Raw data »
BEGIN

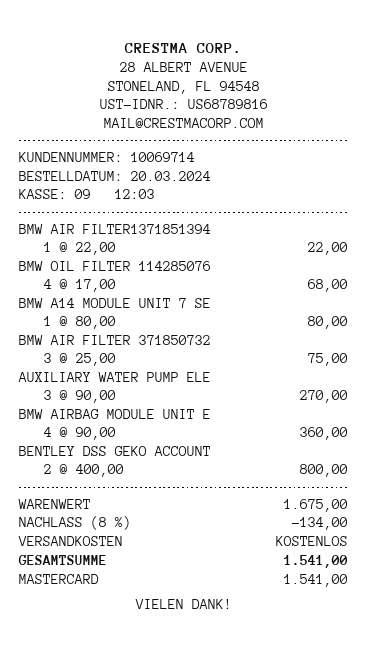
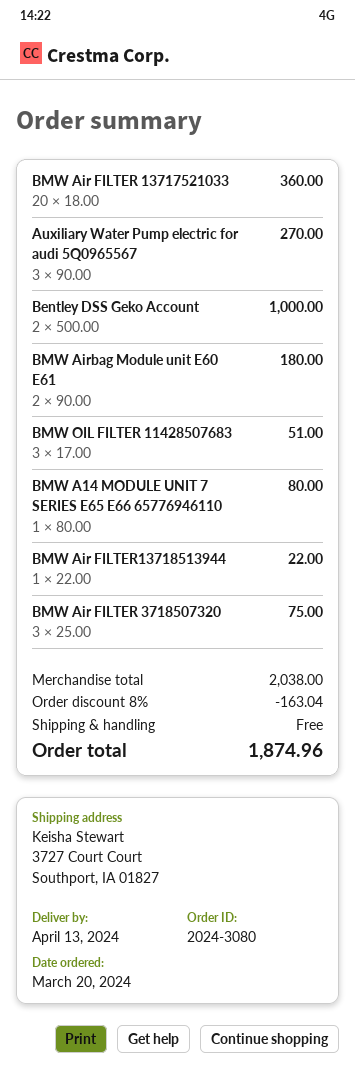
BMW OIL FILTER 114285076: 4 x 17.00 = 68.00 -> 3 x 17.00 = 51.00
BMW AIRBAG MODULE UNIT E: 4 x 90.00 = 360.00 -> 2 x 90.00 = 180.00
BENTLEY DSS GEKO ACCOUNT: 2 x 400.00 = 800.00 -> 2 x 500.00 = 1000.00
BMW Air FILTER 13717521033: none -> 20 x 18.00 = 360.00
subtotal: 1675.00 -> 2038.00
discount: 8% = 134.00 -> 8% = 163.04
total: 1541.00 -> 1874.96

END

Directions »
When a record holds a picture, leave that picture out; copy the rest verbatim.

The completed task »
BMW OIL FILTER 114285076: 4 x 17.00 = 68.00 -> 3 x 17.00 = 51.00
BMW AIRBAG MODULE UNIT E: 4 x 90.00 = 360.00 -> 2 x 90.00 = 180.00
BENTLEY DSS GEKO ACCOUNT: 2 x 400.00 = 800.00 -> 2 x 500.00 = 1000.00
BMW Air FILTER 13717521033: none -> 20 x 18.00 = 360.00
subtotal: 1675.00 -> 2038.00
discount: 8% = 134.00 -> 8% = 163.04
total: 1541.00 -> 1874.96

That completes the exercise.